А что же всё-таки было с купцом Липонтием, который перекатывал по лабазу бочки с засохшей замазкой? Я смотрю из огня на тот внешний мир, который постепенно выделился из огненного мира, и вижу вблизи штук пять бородатых мужицких лиц.
Носы их и скулы блестят, словно медные, а в глазах пляшут яркие блики от пламени. Это горит, пожалуй, дом лесного барина, Николая Тураева, среди собравшихся зевак стоит и Липонтий Сапунов, купец, ворочавший бочки с замазкой. Он примчался на пожар в тарантасе, с двумя работниками и кучею пожарного инвентаря — баграми, топорами и вёдрами. Но, прибыв к горящему Колину Дому, увидел толпу спокойно стоящих мужиков, от которых и узнал, что тушить огонь не надо, они сами и подожгли дом. Зыркнув на них с изумлением, ненавистью и завистью, Липонтий стал в рядок с ними и, сердито двигая усами вверх-вниз, принялся созерцать картину чужой беды.
Его тарантас стоит недалече, из огня мне видна гнедая лошадка, что прядает ушами и беспокойно вскидывает голову, косясь на пожар. Работники Сапунова привязали её к дереву и, видимо, влились в толпу — смотреть на то, как лихо горит барский дом, принимать исторический урок: скоро и купцу Липонтию Сапунову будет такая же огненная потеха. Он понял это, оглянувшись на мужиков рядом, и душа его заревела, она готова была зверем кинуться и разорвать в клочья этих молчаливо возбуждённых крестьян из двух ближних деревень. Но они, распалённые грабежом, теперь сами были страшны и сильны — вздыбленная душа Липонтия пала на четвереньки и, поджав хвост, тихонько попятилась в кусты, прокралась к тарантасу, и, поспешно отвязав лошадь, купец повёл её в поводу вон со двора горящей Тураевской усадьбы.

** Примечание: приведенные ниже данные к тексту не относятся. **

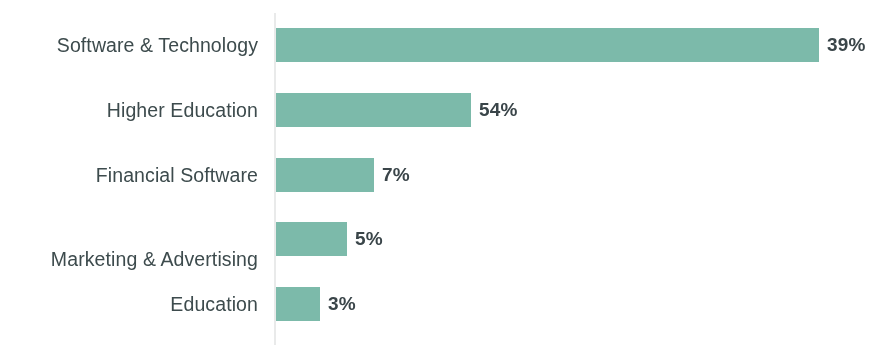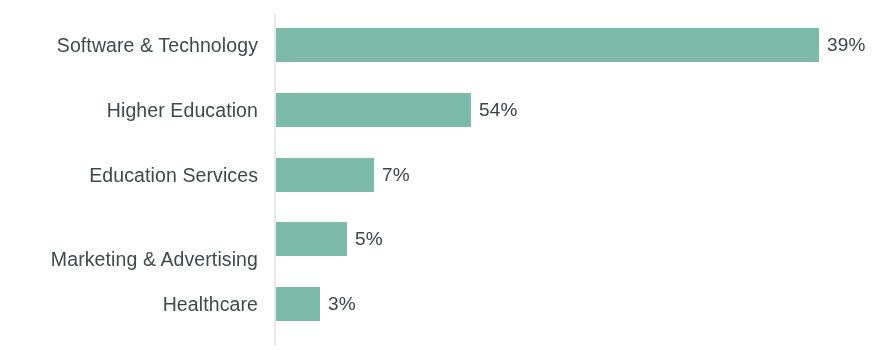--- a/index.html
+++ b/index.html
@@ -70,7 +70,7 @@
     display: flex;
     align-items: center;
     font-size: 19px;
-    font-weight: 400;
+    font-weight: 700;
     color: #3a4549;
     white-space: nowrap;
     letter-spacing: 0.2px;

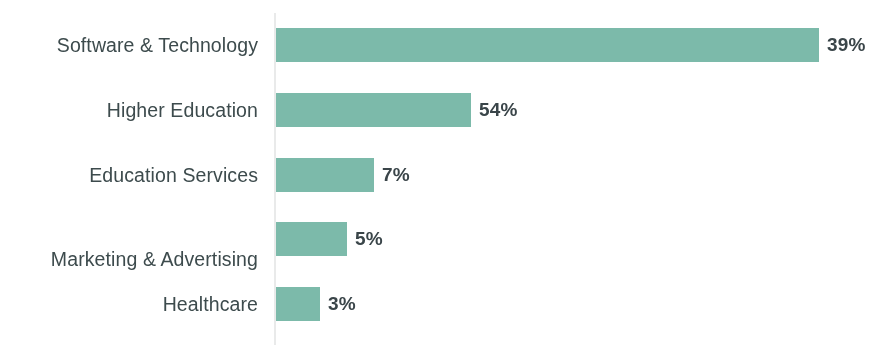--- a/index.html
+++ b/index.html
@@ -97,7 +97,7 @@
     </div>
 
     <div class="bar-row" style="top: 158px;">
-      <div class="cat-label" style="color: rgb(61, 75, 77);">Education Services</div>
+      <div class="cat-label" style="color: rgb(61, 75, 77);">Financial Software</div>
       <div class="bar" style="width: 98px; background: rgb(124, 186, 170);"></div>
       <div class="value-label" style="left: 382px; color: rgb(58, 69, 73);">7%</div>
     </div>

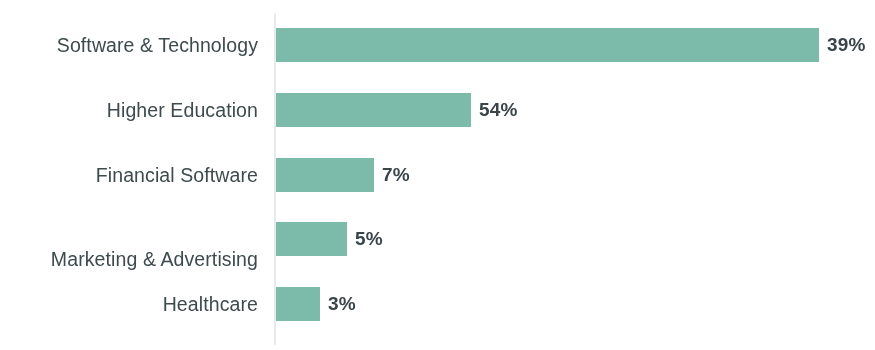--- a/index.html
+++ b/index.html
@@ -109,7 +109,7 @@
     </div>
 
     <div class="bar-row" style="top: 287px;">
-      <div class="cat-label" style="color: rgb(61, 75, 77);">Healthcare</div>
+      <div class="cat-label" style="color: rgb(61, 75, 77);">Education</div>
       <div class="bar" style="width: 44px; background: rgb(124, 186, 170);"></div>
       <div class="value-label" style="left: 328px; color: rgb(58, 69, 73);">3%</div>
     </div>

Подалее того места, откуда ушла Липонтиева гнедая лошадь, сидели кучкою на узлах притихшая семья помещика, а сам он, отойдя немного в сторону был невнятно виден, с головы до колен освещённый багровым заревом пожара — в длинном светлом офицерском сюртуке с оборванными пуговицами, в старинной дворянской фуражке, но в смазных сапогах, которые сливались с чёрным фоном обступающего поляну леса. Испуганная Анисья сидела на сундуке, прижимая к себе младшенького, четырёхлетнего Степашку, таращила глаза на огонь, на знакомых мужиков, среди которых рьяно подвизался и её бывший тесть Гурьян, по прозвищу Ротастый. Он захапал больше других, утащил к лесу, в свою кучу, скатанные ковры, четырнадцать чёрных венских стульев, картины в рамах, подхватил вместе со вторым сыном, Ермилкой, огромный рояль «Беккер», но не мог никак протащить в дверь, пока Анисья не надоумила его вывинтить у рояля ножки.